The problem? The markers for glucose and glutamine do not measure their transient metabolic effects. The drugs which reduce these markers do little to reduce the transient metabolic effects of glucose and glutamine.
Practically cancer patients will implement calorie restricted diets by cutting back on everything they eat. Since most of these people eat diets concentrated in sugars, glutamates, and the carb-related proteins which elevate glucose, they will continue to produce cancer. The rate will merely slow.

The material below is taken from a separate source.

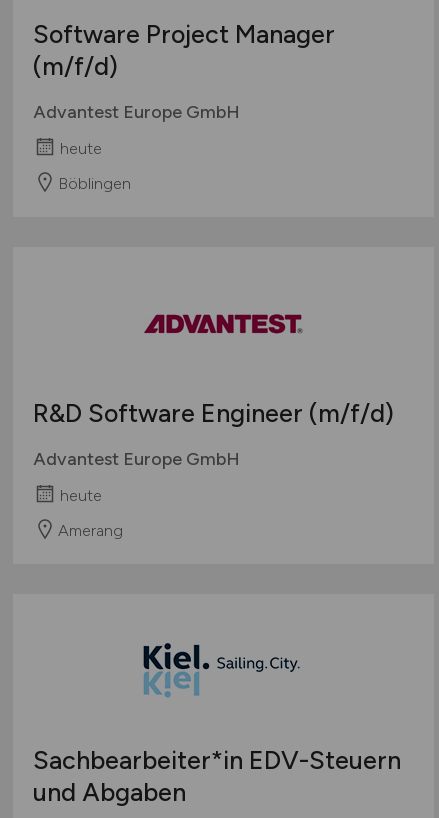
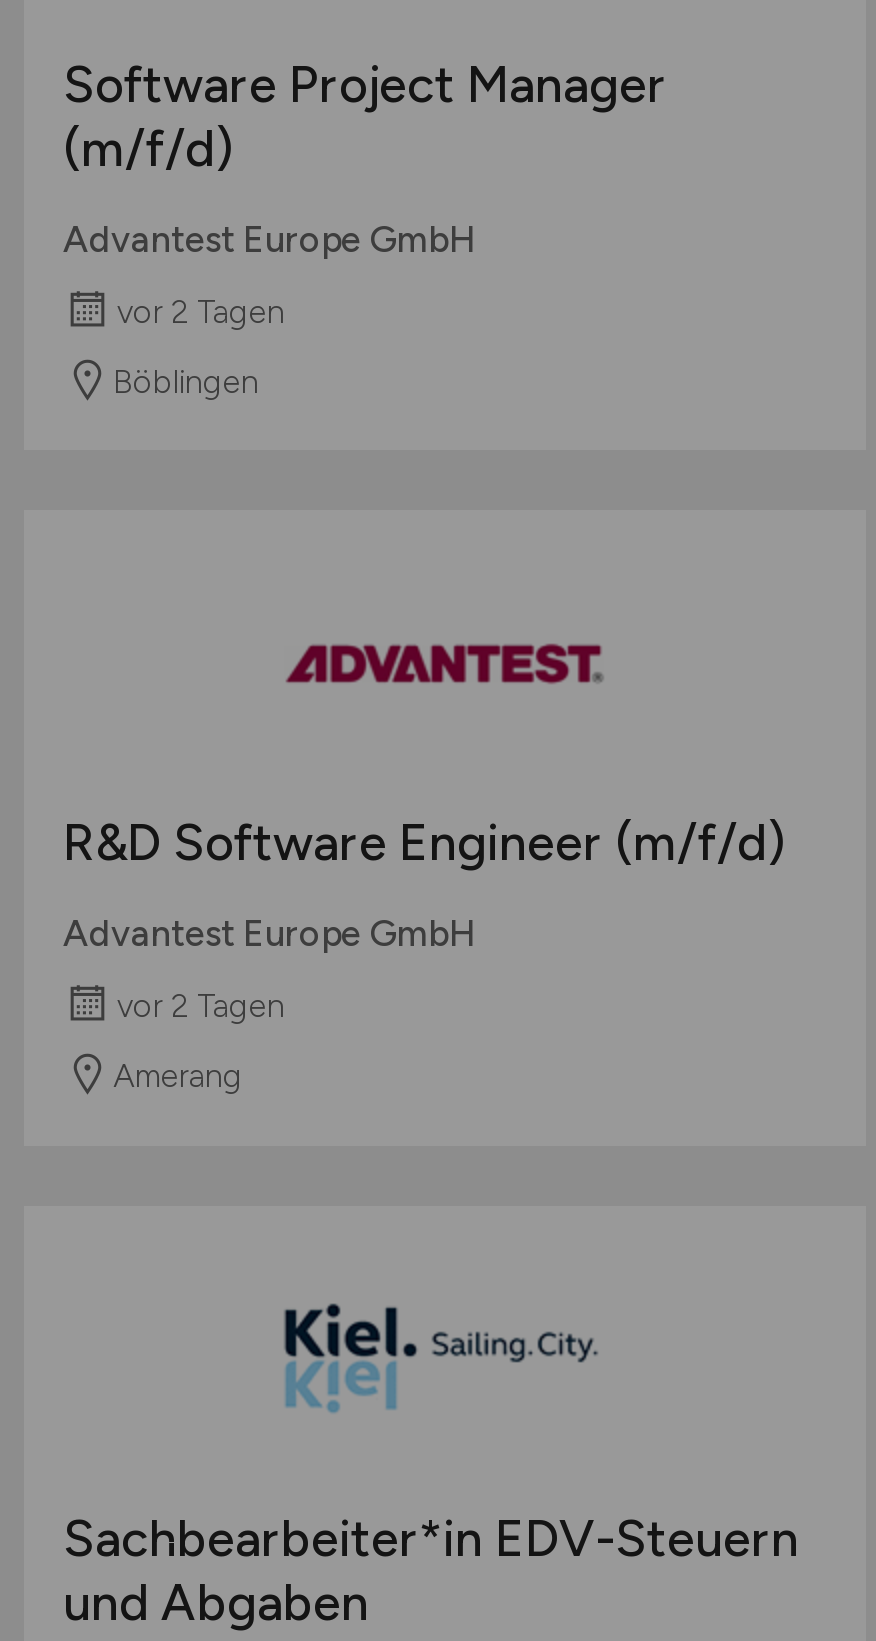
[60,138,102,158] heute -> [117,294,285,332] vor 2 Tagen
[60,486,102,505] heute -> [117,988,285,1026] vor 2 Tagen

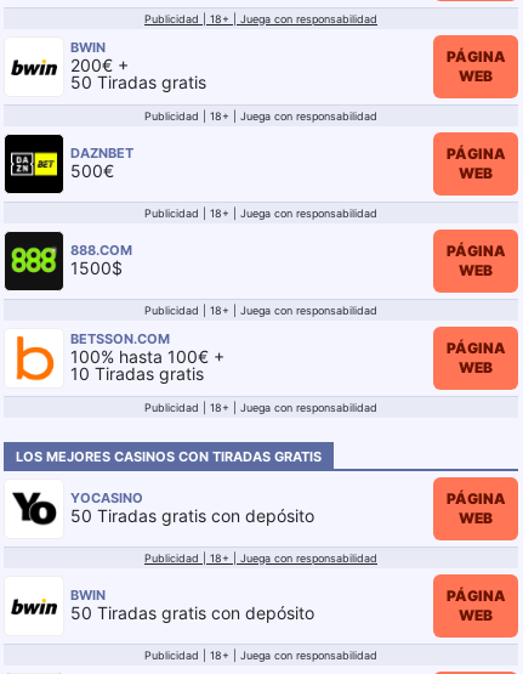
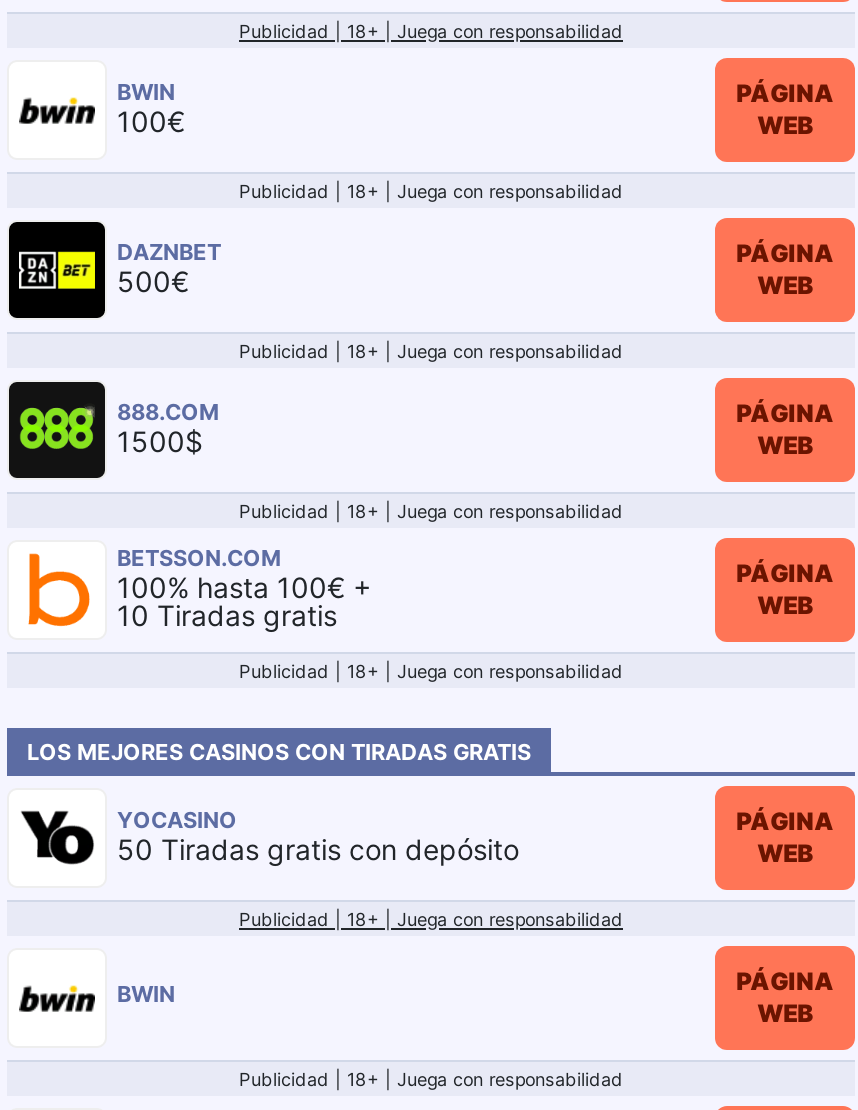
[70,55,206,93] 200€ + | 50 Tiradas gratis -> [117,105,185,139] 100€
[70,603,314,623] 50 Tiradas gratis con depósito -> none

Dr. Seyfried nails the causes of cancer, insulin resistance and glutamates. Then Seyfried says that cancer patients will refuse diets which reduce these factors. He offers a solution based on the people's tolerances.
I agree that "ketogenic diets" help reduce cancer, but they do not go far enough. The definition of a "ketogenic diet" rests on this. Ingest less total sugar than the average carb-adapted person's body needs, then supply the balance with fats. The liver makes up the shortfall by using fats to create more sugar. A few things are wrong with this concept....
1. It produces the same amount of circulating glucose.
2. It ignores the cause of elevated glucose, insulin resistance from ingested carb-related proteins.
3. It ignores the contribution of ingested glutamates.
Modify the standard "ketogenic diet" to eliminate glutamates and insulin mimetic proteins. Then you have a workable anti-cancer diet.